Individual appointed to act in the stead of the governor general of Canada

A deputy of the governor general (gouverneur général suppléant) is, per the Constitution Act, 1867, one of any individuals appointed by the governor general of Canada, with the Canadian monarch's consent, to act in their stead, exercising any powers so delegated to them by the governor general—generally all save for dissolving Parliament, granting royal assent, signing orders in council, issuing royal proclamations, or receiving the credentials of newly appointed ambassadors to Canada.

Currently, the secretary to the governor general, the deputy secretary to the governor general, and the justices of the supreme court are called upon to act as deputies of the governor general; when the latter are acting in this capacity, they are addressed as The Honourable the Deputy of Her Excellency the Governor General. The deputy's commission will read as follows:

KNOW YOU that being well assured of your loyalty, fidelity and capacity, I, the Right Honourable [Name], Governor General of Canada, under and by virtue of and in pursuance of the power and authority vested in me by the Commission of His Majesty King Charles III, under the Great Seal of Canada, dated the [day] of [month] in the year of Our Lord [year], constituting and appointing me to be Governor General of Canada do hereby nominate, constitute and appoint you, [Name], to be my Deputy within Canada and in that capacity to exercise, subject to any limitations or directions from time to time expressed or given by His Majesty, all the powers, authorities and functions vested in and of right exercisable by me as Governor General, saving and excepting [any powers excluded from the delegation, which will include, at a minimum, the power of dissolving the Parliament of Canada].

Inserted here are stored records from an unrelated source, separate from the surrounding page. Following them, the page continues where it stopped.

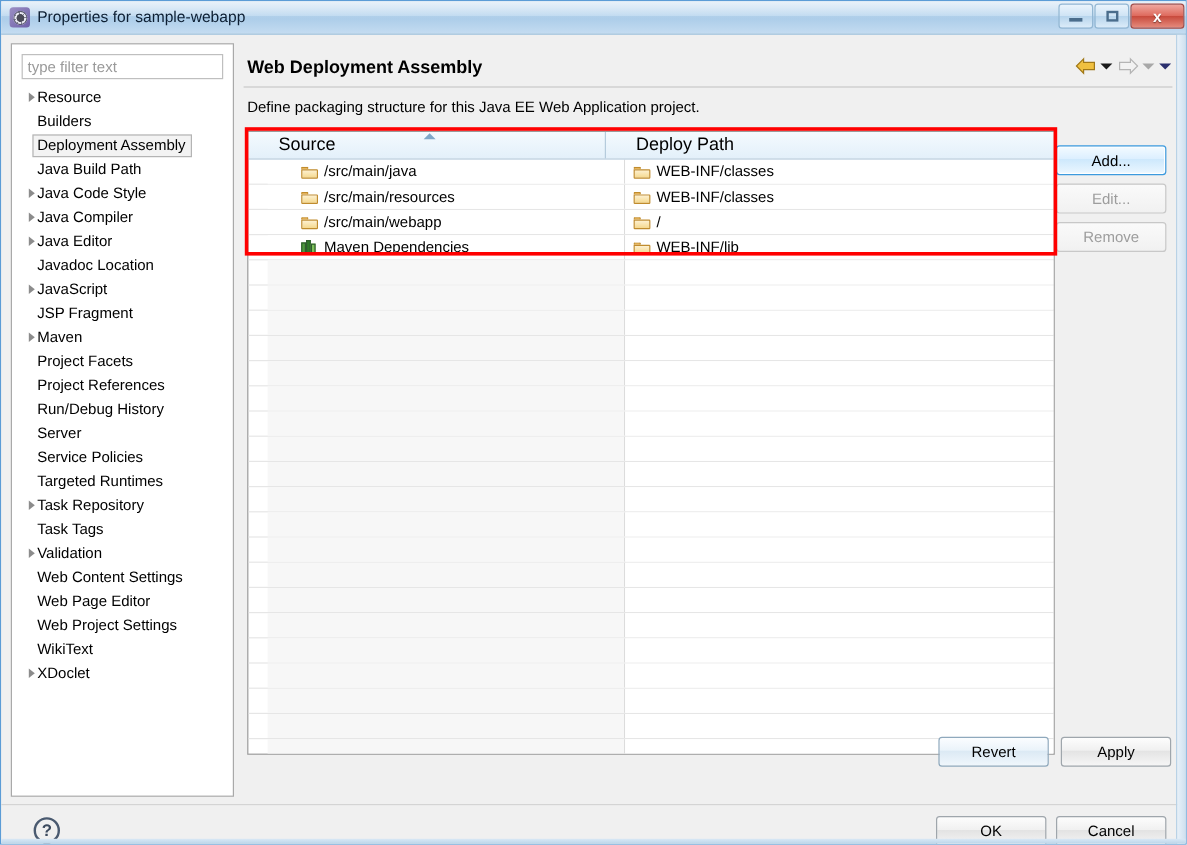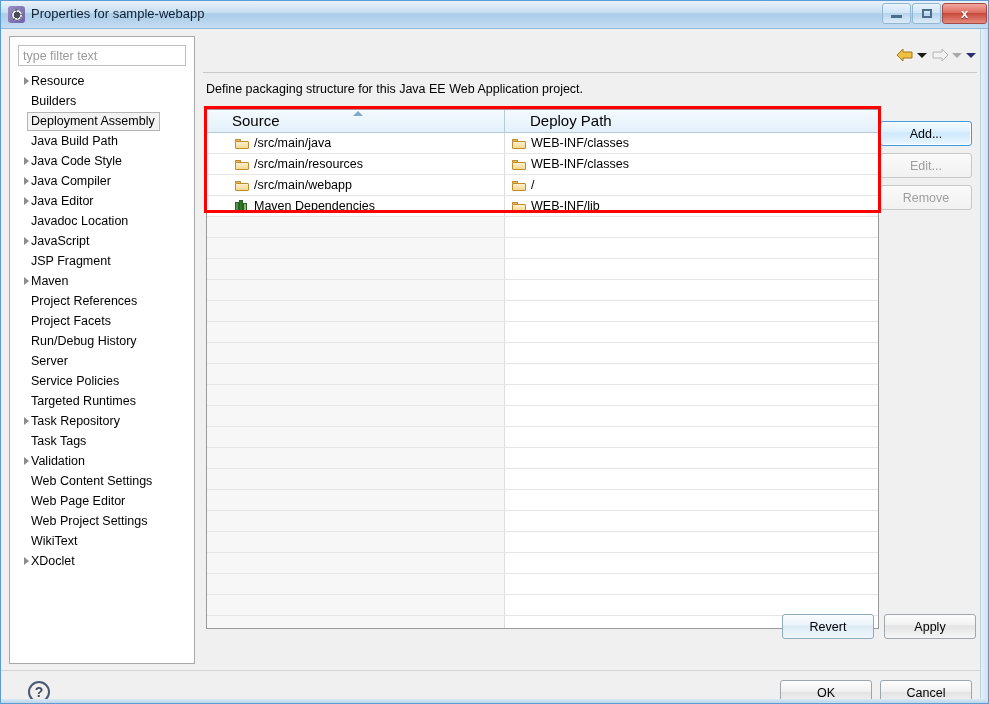--- a/index.html
+++ b/index.html
@@ -265,20 +265,21 @@
     left: 146px; top: 1px;
     width: 0; height: 0;
     border-left: 5px solid transparent;
     border-right: 5px solid transparent;
     border-bottom: 5px solid #7fa8c9;
   }
   .trow {
     display: flex;
     height: 20px;
     border-bottom: 1px solid #e6e6e6;
+    padding-left: 16px;
   }
   .td {
     box-sizing: border-box;
     font-size: 12.5px;
     line-height: 20px;
     display: flex;
     align-items: center;
     white-space: nowrap;
     overflow: hidden;
   }
@@ -481,39 +482,40 @@
           <div class="tree-item"><span class="lbl">Builders</span></div>
           <div class="tree-item selected"><span class="lbl">Deployment Assembly</span></div>
           <div class="tree-item"><span class="lbl">Java Build Path</span></div>
           <div class="tree-item"><span class="arrow"></span><span class="lbl">Java Code Style</span></div>
           <div class="tree-item"><span class="arrow"></span><span class="lbl">Java Compiler</span></div>
           <div class="tree-item"><span class="arrow"></span><span class="lbl">Java Editor</span></div>
           <div class="tree-item"><span class="lbl">Javadoc Location</span></div>
           <div class="tree-item"><span class="arrow"></span><span class="lbl">JavaScript</span></div>
           <div class="tree-item"><span class="lbl">JSP Fragment</span></div>
           <div class="tree-item"><span class="arrow"></span><span class="lbl">Maven</span></div>
+          <div class="tree-item"><span class="lbl">Project Facets</span></div>
           <div class="tree-item"><span class="lbl">Project References</span></div>
-          <div class="tree-item"><span class="lbl">Project Facets</span></div>
           <div class="tree-item"><span class="lbl">Run/Debug History</span></div>
           <div class="tree-item"><span class="lbl">Server</span></div>
           <div class="tree-item"><span class="lbl">Service Policies</span></div>
           <div class="tree-item"><span class="lbl">Targeted Runtimes</span></div>
           <div class="tree-item"><span class="arrow"></span><span class="lbl">Task Repository</span></div>
           <div class="tree-item"><span class="lbl">Task Tags</span></div>
           <div class="tree-item"><span class="arrow"></span><span class="lbl">Validation</span></div>
           <div class="tree-item"><span class="lbl">Web Content Settings</span></div>
           <div class="tree-item"><span class="lbl">Web Page Editor</span></div>
           <div class="tree-item"><span class="lbl">Web Project Settings</span></div>
           <div class="tree-item"><span class="lbl">WikiText</span></div>
           <div class="tree-item"><span class="arrow"></span><span class="lbl">XDoclet</span></div>
         </div>
     </div>
 
     <div id="right-panel">
 
+      <div id="page-title">Web Deployment Assembly</div>
 
       <div id="nav-arrows">
         <div class="arrow-wrap">
           <svg class="nav-arrow" viewBox="0 0 18 16">
             <path d="M7 2 L1 8 L7 14 L7 11 L16 11 L16 5 L7 5 Z" fill="#f0c040" stroke="#a07818" stroke-width="1"></path>
           </svg>
           <span class="caret-dn"></span>
         </div>
         <div class="arrow-wrap">
           <svg class="nav-arrow" viewBox="0 0 18 16">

==Administrator of Canada==

The role of deputy of the governor general is separate from that of administrator of Canada. The Letters Patent, 1947, issued by King George VI provide that, in the case of the death, removal, incapacity, or absence of more than one month of the governor general, the chief justice of Canada shall serve as administrator of Canada, exercising all the powers and functions of the governor general until a new governor general is appointed. In the absence or incapacity of the chief justice, the role of administrator falls on the senior puisne justice of the Supreme Court.

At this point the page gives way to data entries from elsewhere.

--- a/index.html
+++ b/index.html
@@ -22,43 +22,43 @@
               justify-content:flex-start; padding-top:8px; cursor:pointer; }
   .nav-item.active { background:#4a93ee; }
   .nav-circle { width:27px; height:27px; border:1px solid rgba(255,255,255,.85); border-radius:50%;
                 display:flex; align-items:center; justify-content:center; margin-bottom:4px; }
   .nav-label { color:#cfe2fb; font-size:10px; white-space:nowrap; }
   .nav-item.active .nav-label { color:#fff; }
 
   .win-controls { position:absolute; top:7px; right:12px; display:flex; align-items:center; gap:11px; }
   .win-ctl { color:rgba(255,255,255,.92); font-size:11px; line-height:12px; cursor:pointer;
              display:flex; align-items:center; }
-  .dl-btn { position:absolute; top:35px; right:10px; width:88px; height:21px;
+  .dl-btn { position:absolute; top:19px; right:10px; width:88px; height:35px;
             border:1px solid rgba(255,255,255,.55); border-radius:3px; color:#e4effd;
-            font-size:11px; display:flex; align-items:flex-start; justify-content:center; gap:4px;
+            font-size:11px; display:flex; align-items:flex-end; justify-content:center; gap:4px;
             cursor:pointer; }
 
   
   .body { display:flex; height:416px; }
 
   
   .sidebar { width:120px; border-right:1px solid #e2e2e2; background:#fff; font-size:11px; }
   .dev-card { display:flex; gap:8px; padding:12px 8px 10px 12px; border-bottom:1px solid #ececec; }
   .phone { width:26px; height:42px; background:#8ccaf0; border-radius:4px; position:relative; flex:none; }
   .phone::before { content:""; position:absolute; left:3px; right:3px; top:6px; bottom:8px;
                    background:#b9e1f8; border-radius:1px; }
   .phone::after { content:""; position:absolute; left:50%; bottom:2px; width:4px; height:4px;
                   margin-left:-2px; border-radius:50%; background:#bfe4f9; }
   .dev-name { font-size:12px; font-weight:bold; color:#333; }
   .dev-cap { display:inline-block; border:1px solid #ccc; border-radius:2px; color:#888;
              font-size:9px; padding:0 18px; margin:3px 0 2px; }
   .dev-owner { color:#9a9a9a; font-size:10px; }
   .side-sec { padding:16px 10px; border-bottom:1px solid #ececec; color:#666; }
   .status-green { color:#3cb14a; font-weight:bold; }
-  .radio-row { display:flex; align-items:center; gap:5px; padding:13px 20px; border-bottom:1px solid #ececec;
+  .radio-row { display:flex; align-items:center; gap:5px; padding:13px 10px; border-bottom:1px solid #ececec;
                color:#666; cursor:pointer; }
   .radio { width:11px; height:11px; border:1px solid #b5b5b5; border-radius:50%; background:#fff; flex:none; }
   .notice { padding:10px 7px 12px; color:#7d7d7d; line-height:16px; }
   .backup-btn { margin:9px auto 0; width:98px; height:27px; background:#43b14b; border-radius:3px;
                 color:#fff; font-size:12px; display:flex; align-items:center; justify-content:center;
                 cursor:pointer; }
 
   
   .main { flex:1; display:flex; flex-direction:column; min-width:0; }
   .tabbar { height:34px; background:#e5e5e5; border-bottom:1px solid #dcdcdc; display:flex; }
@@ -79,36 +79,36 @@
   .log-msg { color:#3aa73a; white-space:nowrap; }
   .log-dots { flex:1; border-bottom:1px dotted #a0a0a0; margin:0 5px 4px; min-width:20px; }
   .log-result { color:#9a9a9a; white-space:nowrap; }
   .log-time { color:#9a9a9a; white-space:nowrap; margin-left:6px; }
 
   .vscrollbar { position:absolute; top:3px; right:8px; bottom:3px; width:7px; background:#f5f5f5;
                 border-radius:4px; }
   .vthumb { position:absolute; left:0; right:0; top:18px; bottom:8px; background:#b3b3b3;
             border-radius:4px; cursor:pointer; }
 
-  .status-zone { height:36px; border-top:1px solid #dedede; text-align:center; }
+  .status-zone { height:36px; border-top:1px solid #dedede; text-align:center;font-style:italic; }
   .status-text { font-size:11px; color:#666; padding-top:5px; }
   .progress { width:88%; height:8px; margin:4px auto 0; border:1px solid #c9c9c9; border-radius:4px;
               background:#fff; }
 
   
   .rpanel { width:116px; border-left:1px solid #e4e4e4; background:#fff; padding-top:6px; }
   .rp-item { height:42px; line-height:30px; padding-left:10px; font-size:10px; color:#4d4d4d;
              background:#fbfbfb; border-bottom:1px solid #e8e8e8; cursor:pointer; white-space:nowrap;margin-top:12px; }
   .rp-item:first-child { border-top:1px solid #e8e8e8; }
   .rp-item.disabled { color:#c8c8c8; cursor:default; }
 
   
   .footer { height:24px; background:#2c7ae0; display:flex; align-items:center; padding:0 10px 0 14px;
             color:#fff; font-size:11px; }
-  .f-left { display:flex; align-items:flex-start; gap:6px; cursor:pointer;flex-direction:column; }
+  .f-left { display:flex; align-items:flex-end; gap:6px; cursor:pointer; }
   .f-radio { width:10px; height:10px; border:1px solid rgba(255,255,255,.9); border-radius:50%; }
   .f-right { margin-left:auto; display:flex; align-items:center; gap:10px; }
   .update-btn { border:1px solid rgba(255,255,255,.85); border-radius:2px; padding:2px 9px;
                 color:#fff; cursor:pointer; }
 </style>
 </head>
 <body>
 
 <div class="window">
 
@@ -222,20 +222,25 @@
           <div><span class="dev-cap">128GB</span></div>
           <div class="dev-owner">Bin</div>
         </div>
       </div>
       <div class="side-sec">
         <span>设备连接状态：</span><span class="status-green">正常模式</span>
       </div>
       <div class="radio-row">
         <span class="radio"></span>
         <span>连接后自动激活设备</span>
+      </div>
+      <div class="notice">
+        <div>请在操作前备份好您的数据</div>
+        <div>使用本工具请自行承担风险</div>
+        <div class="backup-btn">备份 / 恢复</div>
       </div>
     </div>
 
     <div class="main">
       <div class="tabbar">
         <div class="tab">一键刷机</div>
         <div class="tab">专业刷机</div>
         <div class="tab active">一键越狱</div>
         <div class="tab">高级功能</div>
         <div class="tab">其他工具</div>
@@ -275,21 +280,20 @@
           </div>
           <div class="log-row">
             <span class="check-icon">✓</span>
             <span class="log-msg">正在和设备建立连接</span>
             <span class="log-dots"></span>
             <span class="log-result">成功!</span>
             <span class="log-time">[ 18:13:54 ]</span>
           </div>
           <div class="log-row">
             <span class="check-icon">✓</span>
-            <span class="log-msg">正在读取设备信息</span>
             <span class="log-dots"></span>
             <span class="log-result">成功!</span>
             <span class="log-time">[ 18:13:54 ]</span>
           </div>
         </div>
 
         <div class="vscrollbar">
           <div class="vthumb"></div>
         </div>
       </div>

Chiefs of the Six Nations of the Grand River expressed to Queen Elizabeth II their concerns about Chief Justice Richard Wagner serving as administrator after Julie Payette resigned from the office of governor general in January 2021. Grand Chief Vernon Watchmaker and Chief Germaine Anderson stated, "the Chief Justice of the Supreme Court of Canada as a 'stand in' does not give us comfort. Many times, our nations have been involved in litigation that ends up at the Supreme Court."